Up to and including the line with "moved [13,968,46,986] ->", write out the listing from its first line, minus the pictures.

------

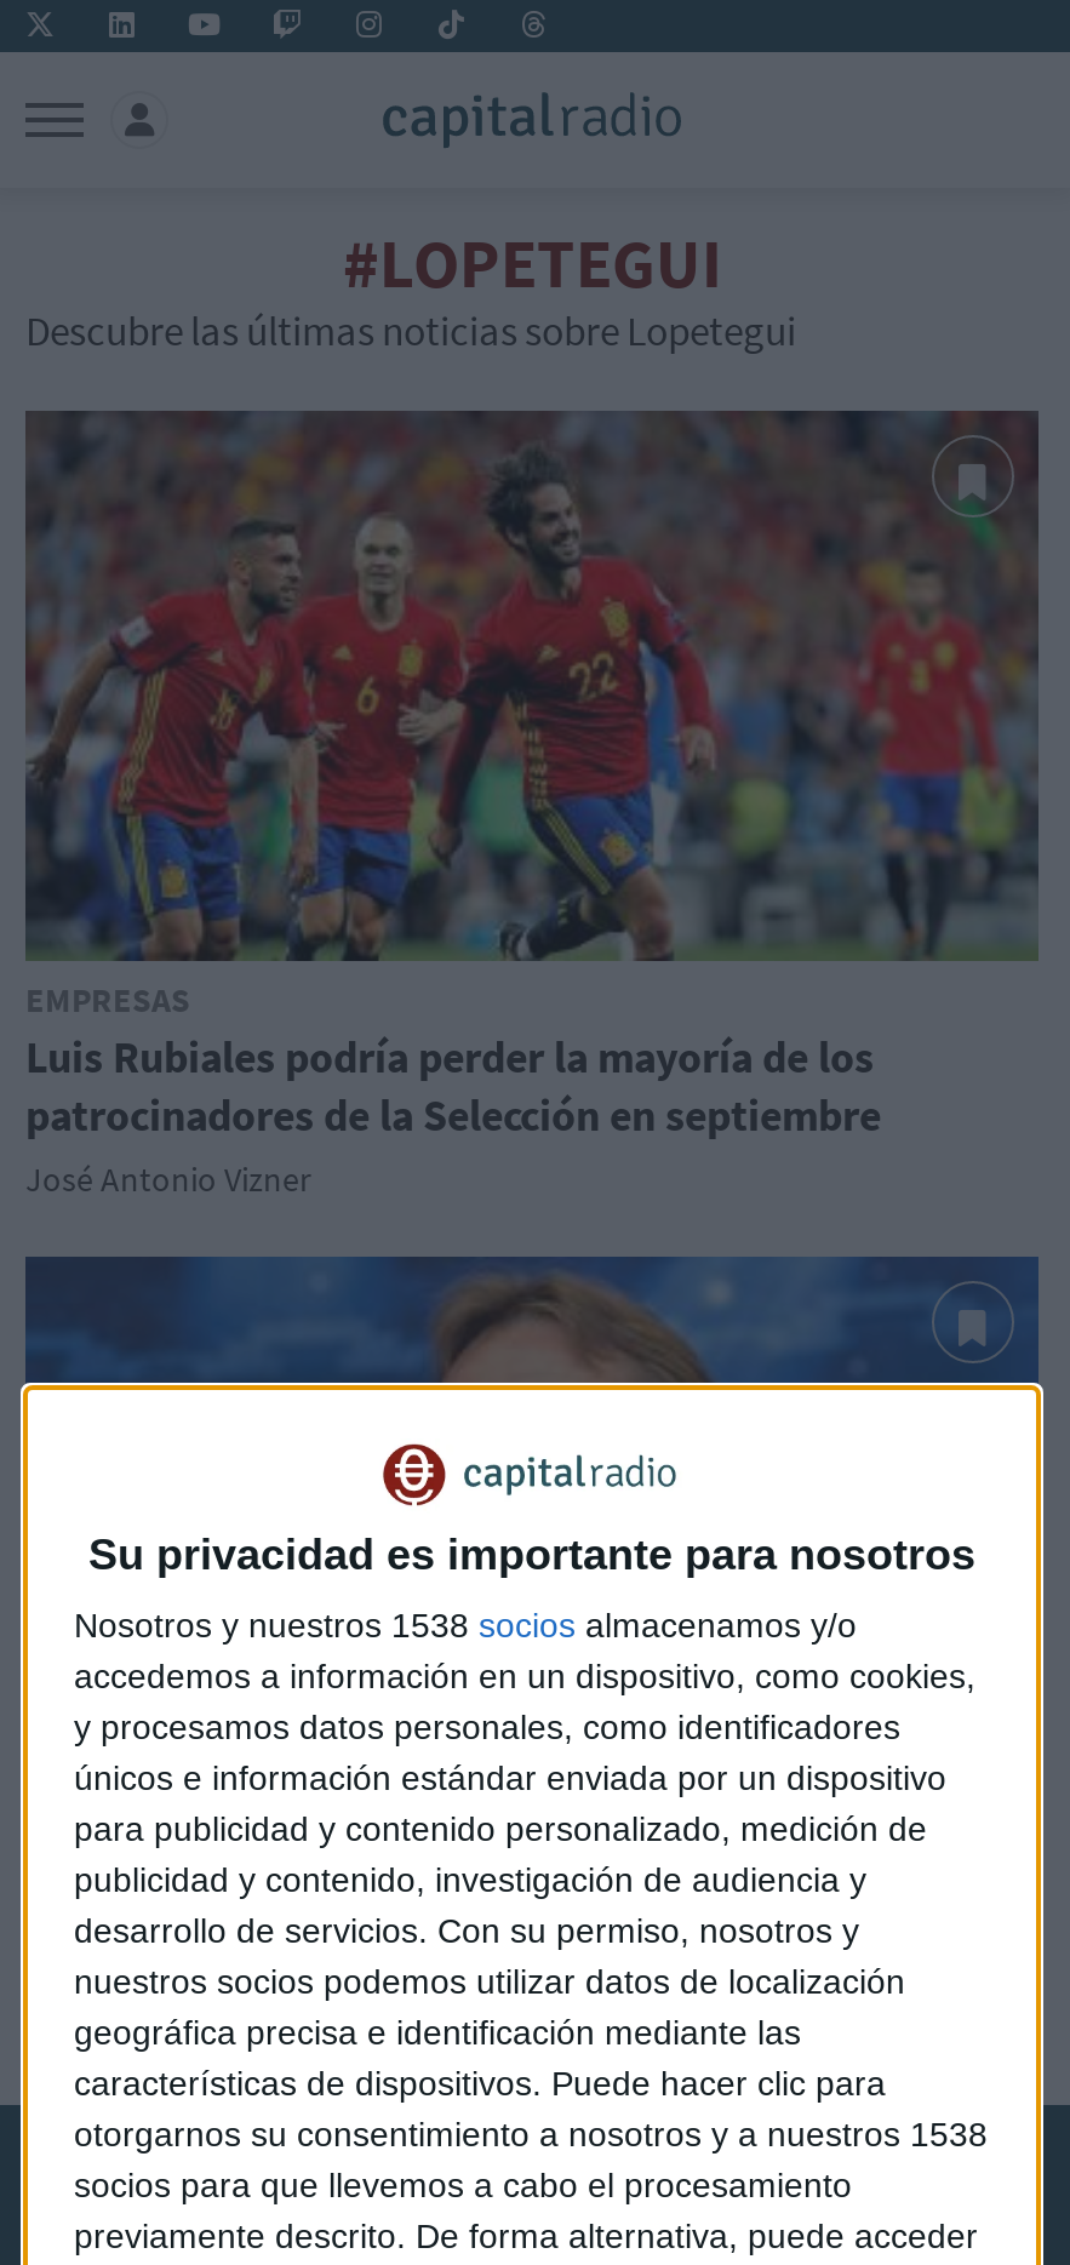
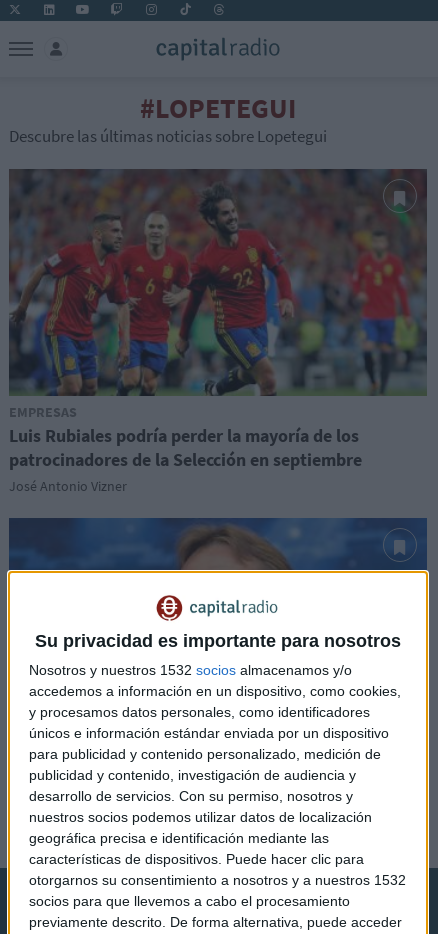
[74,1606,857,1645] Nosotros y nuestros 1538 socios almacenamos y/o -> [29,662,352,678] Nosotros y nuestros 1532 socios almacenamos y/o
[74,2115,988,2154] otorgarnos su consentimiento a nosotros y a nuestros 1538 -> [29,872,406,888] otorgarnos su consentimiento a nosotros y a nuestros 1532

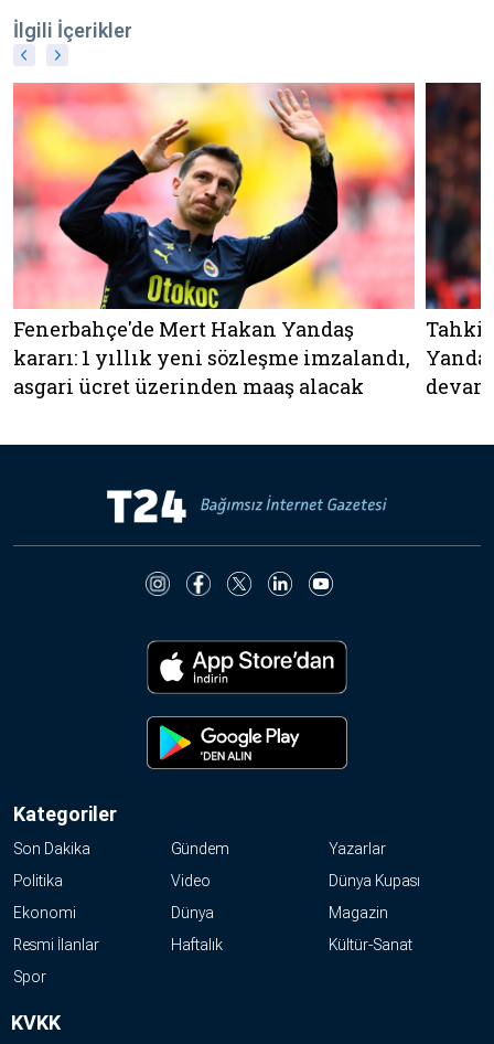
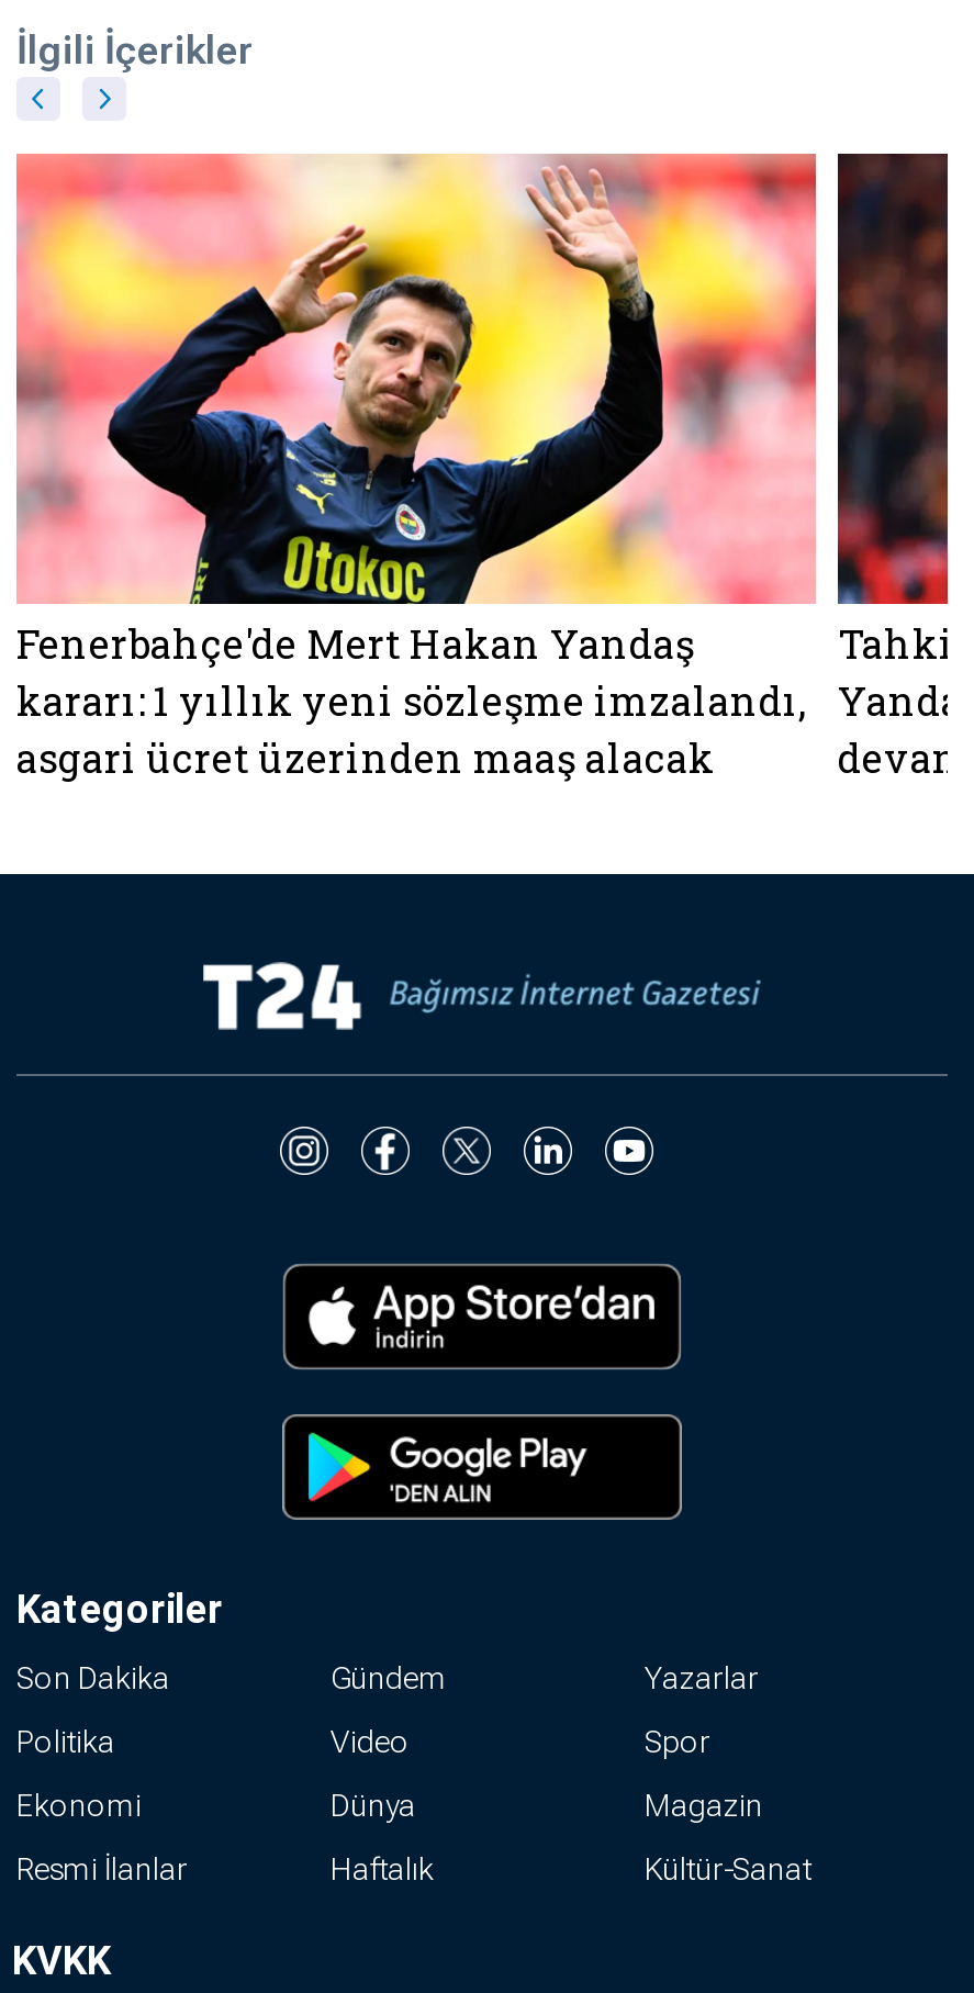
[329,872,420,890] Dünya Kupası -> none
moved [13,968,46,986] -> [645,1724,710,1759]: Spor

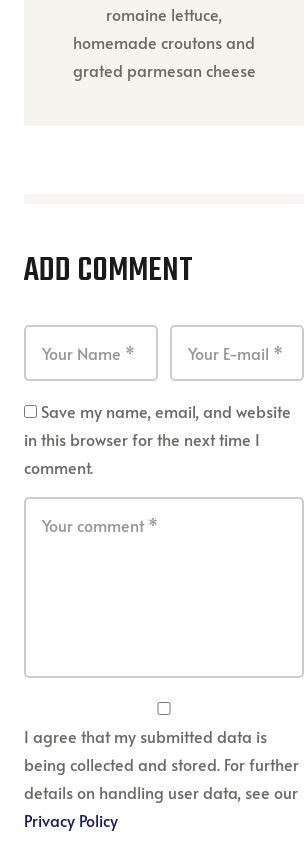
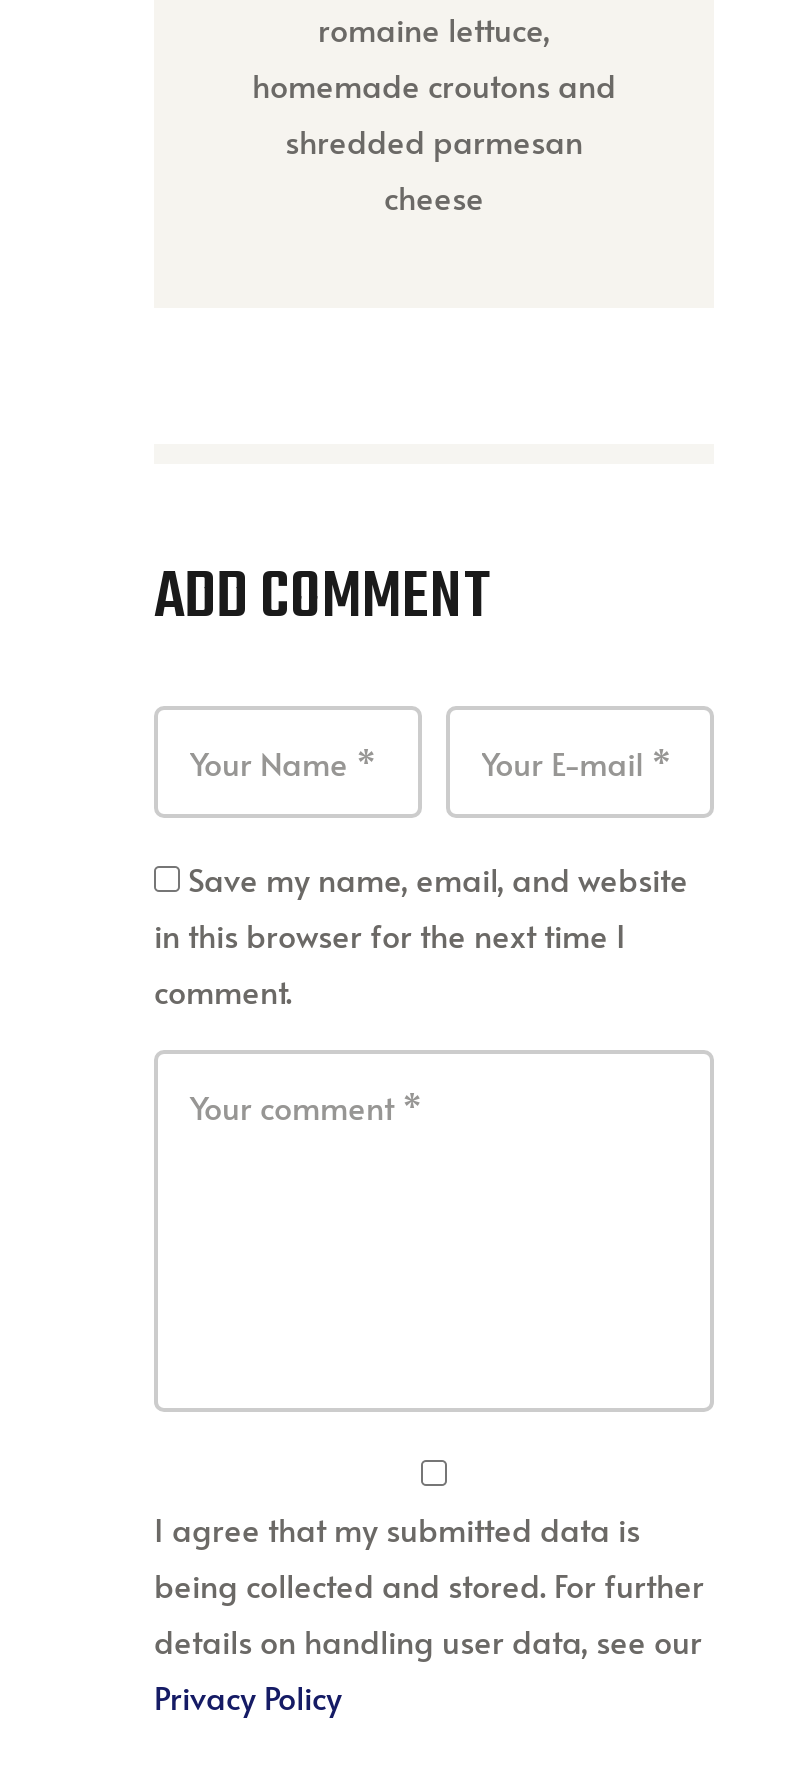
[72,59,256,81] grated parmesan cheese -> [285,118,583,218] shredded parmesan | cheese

------

> Exercise solution:
[74,1606,857,1645] Nosotros y nuestros 1538 socios almacenamos y/o -> [29,662,352,678] Nosotros y nuestros 1532 socios almacenamos y/o
[74,2115,988,2154] otorgarnos su consentimiento a nosotros y a nuestros 1538 -> [29,872,406,888] otorgarnos su consentimiento a nosotros y a nuestros 1532

[329,872,420,890] Dünya Kupası -> none
moved [13,968,46,986] -> [645,1724,710,1759]: Spor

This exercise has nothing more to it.